Source material
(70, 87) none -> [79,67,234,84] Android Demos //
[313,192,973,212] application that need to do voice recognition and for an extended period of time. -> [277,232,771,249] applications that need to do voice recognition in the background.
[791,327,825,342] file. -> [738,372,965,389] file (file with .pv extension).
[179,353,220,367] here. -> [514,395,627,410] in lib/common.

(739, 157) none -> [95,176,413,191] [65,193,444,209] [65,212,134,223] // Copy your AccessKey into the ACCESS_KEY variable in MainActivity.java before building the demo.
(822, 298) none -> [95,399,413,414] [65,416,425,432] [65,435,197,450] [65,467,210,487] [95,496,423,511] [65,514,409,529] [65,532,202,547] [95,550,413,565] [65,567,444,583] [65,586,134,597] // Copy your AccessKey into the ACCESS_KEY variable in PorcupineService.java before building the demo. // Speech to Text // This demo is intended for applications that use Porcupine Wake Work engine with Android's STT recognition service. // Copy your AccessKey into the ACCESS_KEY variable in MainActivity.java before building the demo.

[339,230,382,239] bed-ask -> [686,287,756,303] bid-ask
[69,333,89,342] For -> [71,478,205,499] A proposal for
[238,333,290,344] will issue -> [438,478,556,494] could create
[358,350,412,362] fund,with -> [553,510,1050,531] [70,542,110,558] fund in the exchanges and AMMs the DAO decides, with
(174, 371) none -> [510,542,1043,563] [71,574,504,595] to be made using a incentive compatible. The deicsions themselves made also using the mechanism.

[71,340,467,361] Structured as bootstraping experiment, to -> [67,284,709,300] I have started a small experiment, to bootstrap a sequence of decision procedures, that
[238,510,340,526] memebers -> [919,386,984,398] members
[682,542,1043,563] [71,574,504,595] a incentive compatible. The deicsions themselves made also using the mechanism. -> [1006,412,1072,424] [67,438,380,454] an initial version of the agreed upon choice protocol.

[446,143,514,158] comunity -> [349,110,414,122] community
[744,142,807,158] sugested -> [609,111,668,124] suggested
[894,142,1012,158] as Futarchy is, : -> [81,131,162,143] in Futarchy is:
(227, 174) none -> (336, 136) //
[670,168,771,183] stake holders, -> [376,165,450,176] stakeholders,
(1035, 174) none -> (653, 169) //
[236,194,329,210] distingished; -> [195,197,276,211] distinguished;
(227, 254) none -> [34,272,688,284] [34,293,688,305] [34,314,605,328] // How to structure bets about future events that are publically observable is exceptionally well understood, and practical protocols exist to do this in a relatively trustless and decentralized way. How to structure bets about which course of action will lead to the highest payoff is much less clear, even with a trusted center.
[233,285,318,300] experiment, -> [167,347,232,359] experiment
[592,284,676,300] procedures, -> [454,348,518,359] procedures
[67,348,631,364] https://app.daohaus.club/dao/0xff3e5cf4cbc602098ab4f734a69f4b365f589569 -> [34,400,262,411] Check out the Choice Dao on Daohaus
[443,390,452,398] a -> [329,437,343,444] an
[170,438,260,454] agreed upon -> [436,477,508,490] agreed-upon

Work order
Search the material above for the string "mechanism". Show every line that holds it.

Task response
(174, 371) none -> [510,542,1043,563] [71,574,504,595] to be made using a incentive compatible. The deicsions themselves made also using the mechanism.
[682,542,1043,563] [71,574,504,595] a incentive compatible. The deicsions themselves made also using the mechanism. -> [1006,412,1072,424] [67,438,380,454] an initial version of the agreed upon choice protocol.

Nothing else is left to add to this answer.